▶ Task to complete: Report, as a bare number, how many lines in the data contain "cellpad".

▶ Records for this exercise:
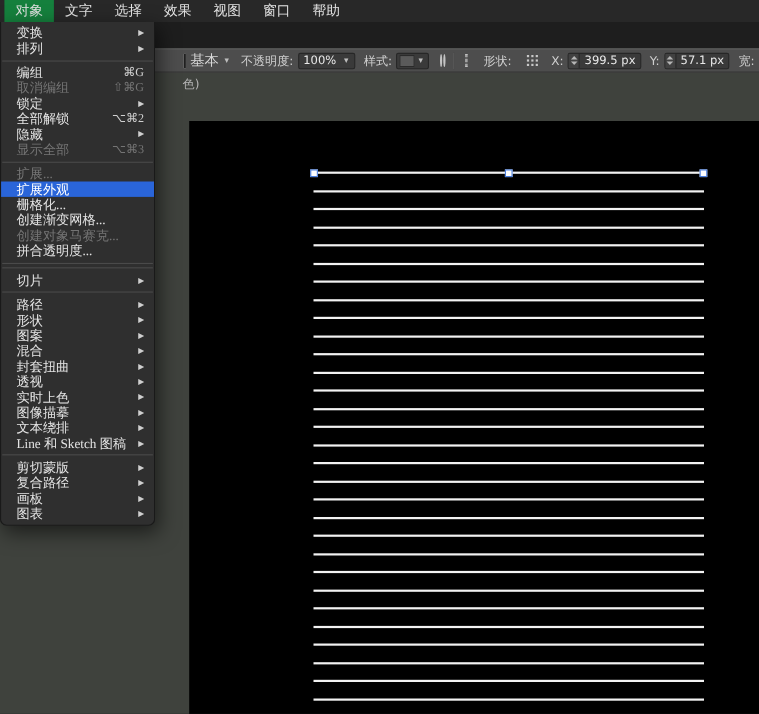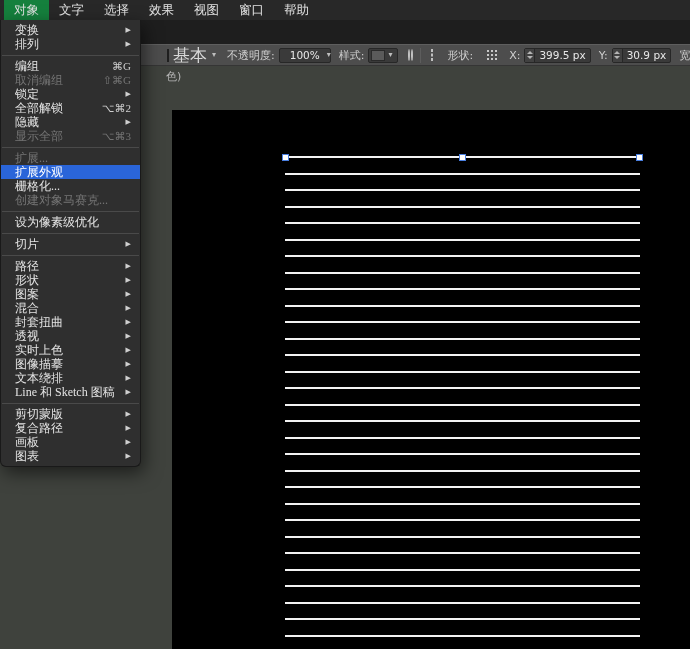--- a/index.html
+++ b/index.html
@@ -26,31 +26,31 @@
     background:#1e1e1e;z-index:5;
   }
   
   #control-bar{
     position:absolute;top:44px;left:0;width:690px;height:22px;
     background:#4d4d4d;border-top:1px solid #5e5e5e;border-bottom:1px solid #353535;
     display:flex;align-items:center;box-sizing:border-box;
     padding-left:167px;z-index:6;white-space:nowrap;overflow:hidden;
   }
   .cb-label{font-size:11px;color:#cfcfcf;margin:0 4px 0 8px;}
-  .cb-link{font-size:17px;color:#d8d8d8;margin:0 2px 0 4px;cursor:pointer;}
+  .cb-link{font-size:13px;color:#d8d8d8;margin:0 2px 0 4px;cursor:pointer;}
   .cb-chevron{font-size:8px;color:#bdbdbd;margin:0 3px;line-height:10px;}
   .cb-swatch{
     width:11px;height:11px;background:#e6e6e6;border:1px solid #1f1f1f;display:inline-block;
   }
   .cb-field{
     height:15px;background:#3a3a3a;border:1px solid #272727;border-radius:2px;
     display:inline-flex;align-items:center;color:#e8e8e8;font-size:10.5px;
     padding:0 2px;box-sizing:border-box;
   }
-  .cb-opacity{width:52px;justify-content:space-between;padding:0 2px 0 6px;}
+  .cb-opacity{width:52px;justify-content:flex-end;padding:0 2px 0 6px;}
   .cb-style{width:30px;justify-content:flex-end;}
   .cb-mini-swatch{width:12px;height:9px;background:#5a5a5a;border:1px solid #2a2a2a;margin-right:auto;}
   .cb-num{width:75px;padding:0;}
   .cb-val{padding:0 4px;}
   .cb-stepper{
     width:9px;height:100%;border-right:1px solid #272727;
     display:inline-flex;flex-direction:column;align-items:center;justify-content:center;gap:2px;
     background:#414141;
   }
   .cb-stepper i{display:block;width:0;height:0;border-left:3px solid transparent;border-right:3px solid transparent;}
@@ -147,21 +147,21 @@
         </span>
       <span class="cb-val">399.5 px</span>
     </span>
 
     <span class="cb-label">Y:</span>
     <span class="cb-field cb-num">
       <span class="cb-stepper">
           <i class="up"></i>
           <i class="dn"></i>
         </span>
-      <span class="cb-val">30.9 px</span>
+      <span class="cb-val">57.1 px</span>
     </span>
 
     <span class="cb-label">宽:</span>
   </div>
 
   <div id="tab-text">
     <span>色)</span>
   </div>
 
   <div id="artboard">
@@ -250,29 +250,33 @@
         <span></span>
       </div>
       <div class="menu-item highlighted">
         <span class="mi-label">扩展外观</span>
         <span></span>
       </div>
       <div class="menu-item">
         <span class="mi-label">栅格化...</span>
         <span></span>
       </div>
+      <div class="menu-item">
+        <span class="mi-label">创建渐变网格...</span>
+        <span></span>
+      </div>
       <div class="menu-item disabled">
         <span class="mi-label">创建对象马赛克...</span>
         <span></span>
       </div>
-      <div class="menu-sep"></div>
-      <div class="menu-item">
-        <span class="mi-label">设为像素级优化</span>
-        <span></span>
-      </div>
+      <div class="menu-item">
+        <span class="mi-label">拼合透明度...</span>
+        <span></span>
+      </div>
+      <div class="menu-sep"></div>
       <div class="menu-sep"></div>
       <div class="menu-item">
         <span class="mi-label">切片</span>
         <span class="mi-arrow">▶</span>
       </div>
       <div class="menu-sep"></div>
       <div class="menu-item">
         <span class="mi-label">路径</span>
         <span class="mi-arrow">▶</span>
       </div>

---

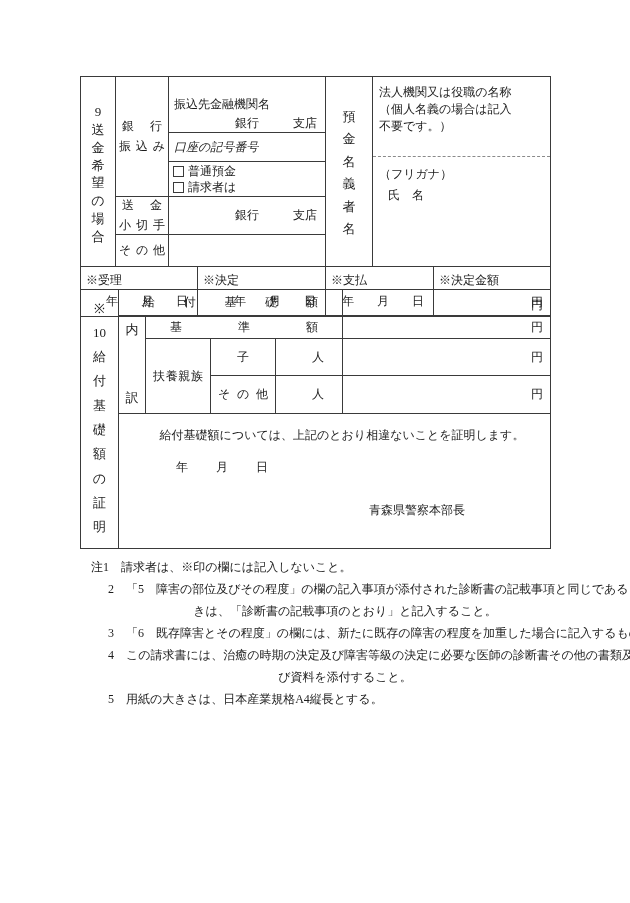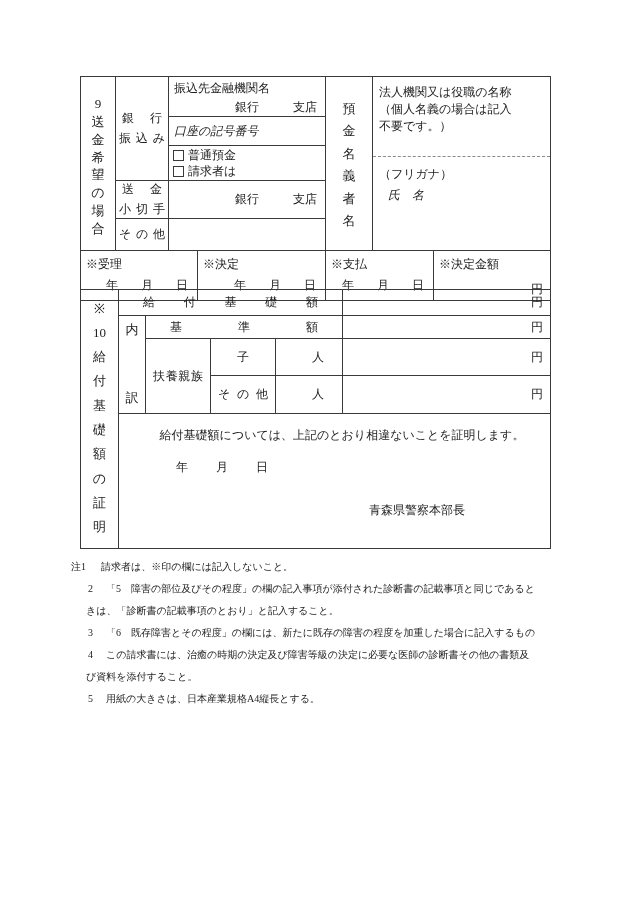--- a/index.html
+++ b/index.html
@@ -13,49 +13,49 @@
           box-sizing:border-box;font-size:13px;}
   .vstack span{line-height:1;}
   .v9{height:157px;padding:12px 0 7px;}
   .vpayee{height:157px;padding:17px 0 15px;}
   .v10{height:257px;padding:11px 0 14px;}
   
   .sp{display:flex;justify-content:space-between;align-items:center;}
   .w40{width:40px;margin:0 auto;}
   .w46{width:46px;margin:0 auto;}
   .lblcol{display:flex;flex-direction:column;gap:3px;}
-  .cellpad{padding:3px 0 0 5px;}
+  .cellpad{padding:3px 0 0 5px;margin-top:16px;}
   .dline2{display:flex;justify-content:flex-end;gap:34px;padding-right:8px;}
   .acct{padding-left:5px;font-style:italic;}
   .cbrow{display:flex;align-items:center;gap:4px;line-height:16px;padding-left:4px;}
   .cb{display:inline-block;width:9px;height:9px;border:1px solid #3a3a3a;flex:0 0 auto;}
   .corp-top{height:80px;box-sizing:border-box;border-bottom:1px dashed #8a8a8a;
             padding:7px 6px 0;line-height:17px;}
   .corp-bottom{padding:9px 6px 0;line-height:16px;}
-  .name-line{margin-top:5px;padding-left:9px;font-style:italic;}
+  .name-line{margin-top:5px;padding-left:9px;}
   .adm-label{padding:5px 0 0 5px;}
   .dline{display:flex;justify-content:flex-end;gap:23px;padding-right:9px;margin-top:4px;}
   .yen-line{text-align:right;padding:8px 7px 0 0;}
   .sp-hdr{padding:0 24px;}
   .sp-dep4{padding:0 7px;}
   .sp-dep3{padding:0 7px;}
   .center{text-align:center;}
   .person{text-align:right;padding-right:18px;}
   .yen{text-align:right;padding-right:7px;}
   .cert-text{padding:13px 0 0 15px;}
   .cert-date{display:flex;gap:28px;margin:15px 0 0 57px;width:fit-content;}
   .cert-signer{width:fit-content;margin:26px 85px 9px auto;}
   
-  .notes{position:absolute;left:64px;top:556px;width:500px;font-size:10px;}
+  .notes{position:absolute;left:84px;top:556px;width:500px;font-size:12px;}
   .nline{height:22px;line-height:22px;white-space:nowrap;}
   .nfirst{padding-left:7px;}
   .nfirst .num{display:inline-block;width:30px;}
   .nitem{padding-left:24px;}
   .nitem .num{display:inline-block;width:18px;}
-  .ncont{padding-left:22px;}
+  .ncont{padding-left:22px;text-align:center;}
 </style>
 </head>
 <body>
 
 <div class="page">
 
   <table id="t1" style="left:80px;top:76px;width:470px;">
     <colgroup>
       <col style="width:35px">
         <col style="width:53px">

▶ Exercise solution: 2